** Task directions **
Among the lines of the data, copy those that hold "Unisex".

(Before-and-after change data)

# # #

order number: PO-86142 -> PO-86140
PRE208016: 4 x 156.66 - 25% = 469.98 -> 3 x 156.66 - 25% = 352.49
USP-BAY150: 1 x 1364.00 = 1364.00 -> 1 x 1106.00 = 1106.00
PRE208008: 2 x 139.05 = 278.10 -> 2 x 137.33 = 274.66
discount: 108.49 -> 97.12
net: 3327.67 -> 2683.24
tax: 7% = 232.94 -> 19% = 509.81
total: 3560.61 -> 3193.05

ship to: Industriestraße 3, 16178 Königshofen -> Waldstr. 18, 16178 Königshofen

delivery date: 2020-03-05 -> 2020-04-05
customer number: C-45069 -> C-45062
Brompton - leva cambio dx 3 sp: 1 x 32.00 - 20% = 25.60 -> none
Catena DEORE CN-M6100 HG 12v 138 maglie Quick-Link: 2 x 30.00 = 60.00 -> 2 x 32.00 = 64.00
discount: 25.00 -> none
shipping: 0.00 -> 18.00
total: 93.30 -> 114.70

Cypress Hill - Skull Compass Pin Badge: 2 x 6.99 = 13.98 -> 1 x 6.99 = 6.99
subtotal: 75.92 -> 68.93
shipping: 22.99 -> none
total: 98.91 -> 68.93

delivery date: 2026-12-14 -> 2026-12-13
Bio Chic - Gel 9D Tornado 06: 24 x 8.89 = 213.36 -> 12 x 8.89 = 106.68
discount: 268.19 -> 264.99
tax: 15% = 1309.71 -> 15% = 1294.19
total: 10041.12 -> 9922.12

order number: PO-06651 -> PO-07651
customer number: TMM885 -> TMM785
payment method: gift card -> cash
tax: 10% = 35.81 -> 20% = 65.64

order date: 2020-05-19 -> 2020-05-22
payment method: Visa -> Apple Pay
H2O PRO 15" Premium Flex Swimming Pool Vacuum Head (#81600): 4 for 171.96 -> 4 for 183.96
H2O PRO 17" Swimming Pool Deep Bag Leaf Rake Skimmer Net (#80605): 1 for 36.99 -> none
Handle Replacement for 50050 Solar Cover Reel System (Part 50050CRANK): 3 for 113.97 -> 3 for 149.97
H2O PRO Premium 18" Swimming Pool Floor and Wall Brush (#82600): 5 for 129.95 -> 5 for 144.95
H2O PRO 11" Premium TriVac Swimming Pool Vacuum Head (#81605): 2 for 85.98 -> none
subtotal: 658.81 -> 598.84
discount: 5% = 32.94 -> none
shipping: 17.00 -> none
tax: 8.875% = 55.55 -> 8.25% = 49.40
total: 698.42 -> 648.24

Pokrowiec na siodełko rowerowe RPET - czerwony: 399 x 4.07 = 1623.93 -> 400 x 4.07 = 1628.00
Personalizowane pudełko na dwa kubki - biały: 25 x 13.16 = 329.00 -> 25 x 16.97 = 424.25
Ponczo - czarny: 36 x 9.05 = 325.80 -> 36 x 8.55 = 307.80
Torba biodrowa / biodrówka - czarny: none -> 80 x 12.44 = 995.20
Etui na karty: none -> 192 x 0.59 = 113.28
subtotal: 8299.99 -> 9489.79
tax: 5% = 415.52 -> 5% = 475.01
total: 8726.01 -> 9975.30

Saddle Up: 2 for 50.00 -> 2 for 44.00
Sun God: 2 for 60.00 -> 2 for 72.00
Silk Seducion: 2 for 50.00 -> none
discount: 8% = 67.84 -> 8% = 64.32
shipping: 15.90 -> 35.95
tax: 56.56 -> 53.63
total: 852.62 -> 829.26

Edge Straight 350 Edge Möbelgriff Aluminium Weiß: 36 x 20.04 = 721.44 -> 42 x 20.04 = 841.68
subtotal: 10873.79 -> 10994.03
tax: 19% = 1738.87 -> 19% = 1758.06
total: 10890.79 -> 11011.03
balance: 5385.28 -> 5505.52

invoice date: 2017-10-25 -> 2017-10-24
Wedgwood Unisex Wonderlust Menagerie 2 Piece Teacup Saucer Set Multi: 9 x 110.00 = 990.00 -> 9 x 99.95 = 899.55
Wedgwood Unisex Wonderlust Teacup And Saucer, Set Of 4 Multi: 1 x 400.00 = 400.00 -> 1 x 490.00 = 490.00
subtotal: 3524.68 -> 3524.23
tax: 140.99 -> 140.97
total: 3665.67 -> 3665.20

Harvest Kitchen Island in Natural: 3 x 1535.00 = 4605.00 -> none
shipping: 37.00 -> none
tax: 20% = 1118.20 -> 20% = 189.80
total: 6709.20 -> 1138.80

# # #

** Answer area **
Wedgwood Unisex Wonderlust Menagerie 2 Piece Teacup Saucer Set Multi: 9 x 110.00 = 990.00 -> 9 x 99.95 = 899.55
Wedgwood Unisex Wonderlust Teacup And Saucer, Set Of 4 Multi: 1 x 400.00 = 400.00 -> 1 x 490.00 = 490.00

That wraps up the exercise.